The State Department has listed Godane as one of the world's eight top terror fugitives and analysts say his death marks a crippling setback for the Shebab forces.
Godane, 37, who reportedly trained in Afghanistan with the Taliban, took over the leadership of the Shebab in 2008 after then chief Adan Hashi Ayro was killed by a US missile strike.
Godane had overseen the group's transformation from local insurgency to major regional guerrilla threat, after eliminating his rivals inside the organization.
Under pressure in Somalia from African Union forces and having lost control of key towns in the past three years, Godane had shifted the group's focus from a previous mainly nationalist agenda to one espousing global jihad.
Godane has boasted that Shebab gunmen carried out the 2013 attack on the Westgate shopping mall in Nairobi, which left at least 67 shoppers, staff and security personnel dead.
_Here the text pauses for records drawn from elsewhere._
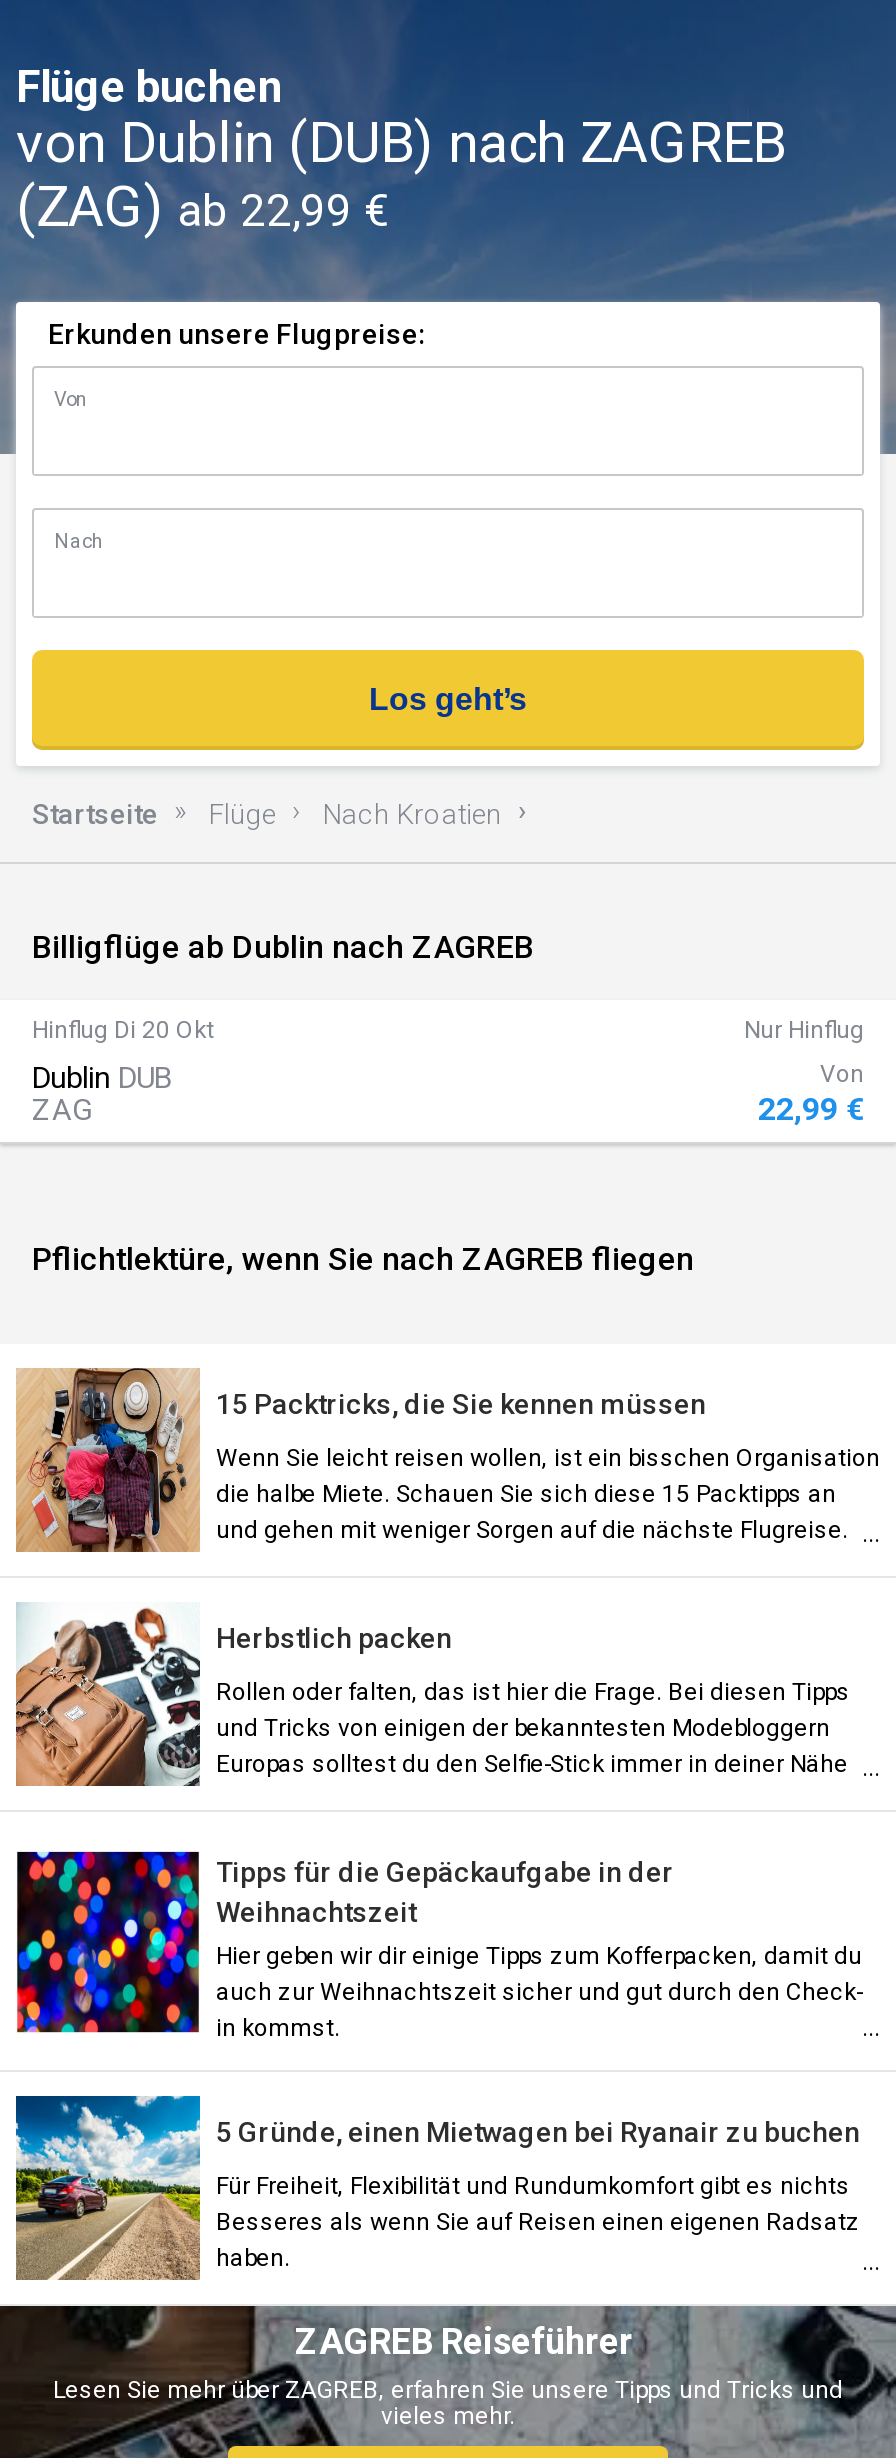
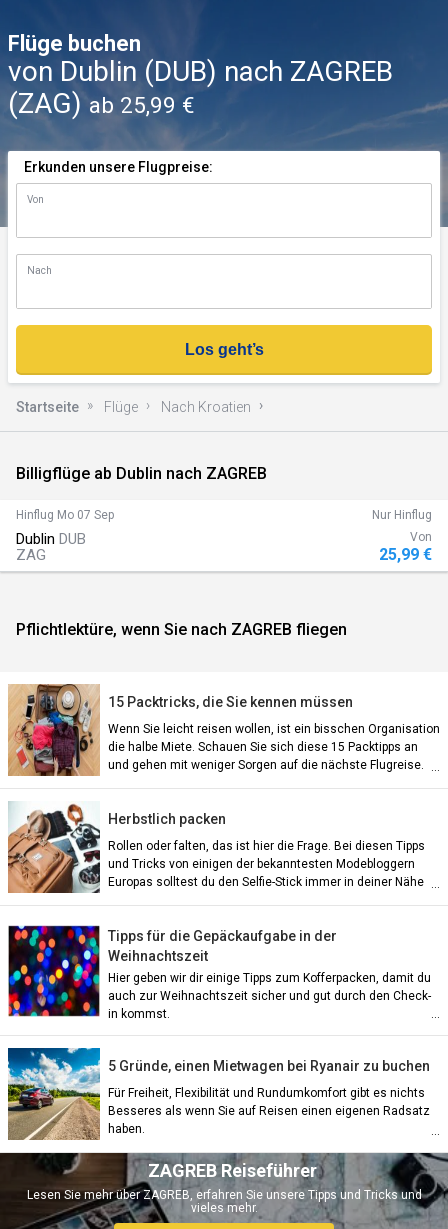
- (ZAG) ab 22,99 €
+ (ZAG) ab 25,99 €

- Hinflug Di 20 Okt
+ Hinflug Mo 07 Sep

- 22,99 €
+ 25,99 €
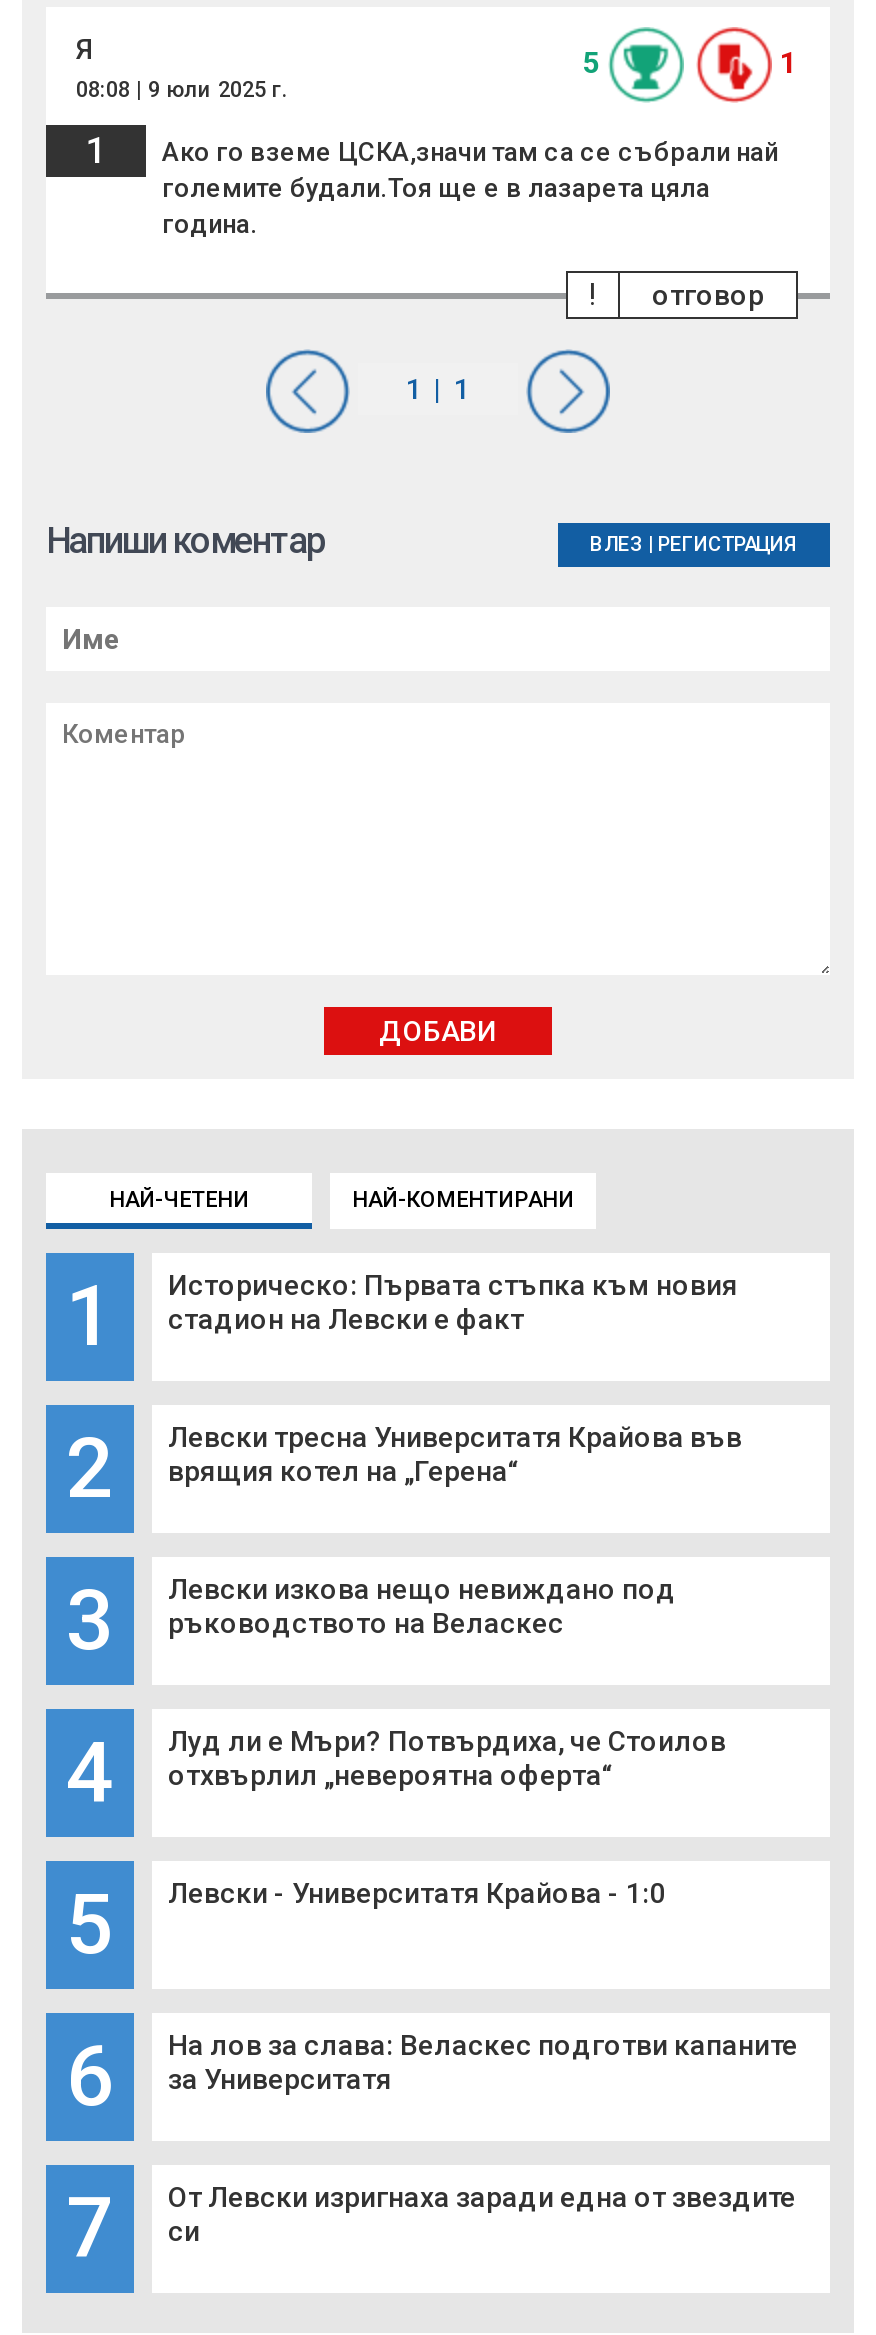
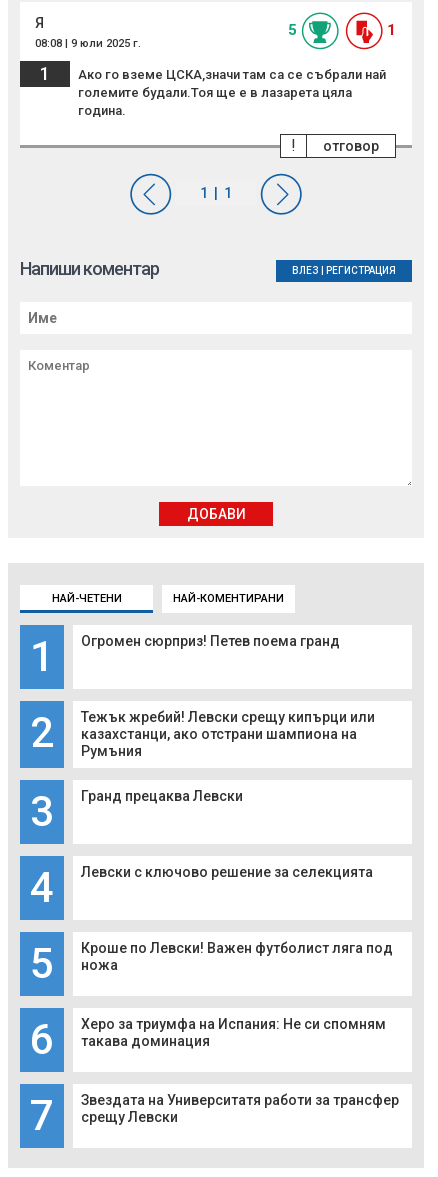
- Историческо: Първата стъпка към новия
- стадион на Левски е факт
+ Огромен сюрприз! Петев поема гранд

- Левски тресна Университатя Крайова във
- врящия котел на „Герена“
+ Тежък жребий! Левски срещу кипърци или
+ казахстанци, ако отстрани шампиона на
+ Румъния

- Левски изкова нещо невиждано под
- ръководството на Веласкес
+ Гранд прецаква Левски

- Луд ли е Мъри? Потвърдиха, че Стоилов
- отхвърлил „невероятна оферта“
+ Левски с ключово решение за селекцията

- Левски - Университатя Крайова - 1:0
+ Кроше по Левски! Важен футболист ляга под
+ ножа

- На лов за слава: Веласкес подготви капаните
- за Университатя
+ Херо за триумфа на Испания: Не си спомням
+ такава доминация

- От Левски изригнаха заради една от звездите
- си
+ Звездата на Университатя работи за трансфер
+ срещу Левски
US officials vowed to keep up pressure on Shebab, which under Godane had forged an alliance with Al-Qaeda.
Although the strike was "an important step forward" in the campaign against Shebab extremists, the United States "will continue to use the tools at our disposal - financial, diplomatic, intelligence and military - to address the threat that al-Shebab and other terrorist groups pose to the United States and the American people," the White House said.
"We will also continue to support our international partners, particularly the African Union Mission in Somalia, that are working to support the Federal Government of Somalia build a secure and stable future for the Somali people," it said.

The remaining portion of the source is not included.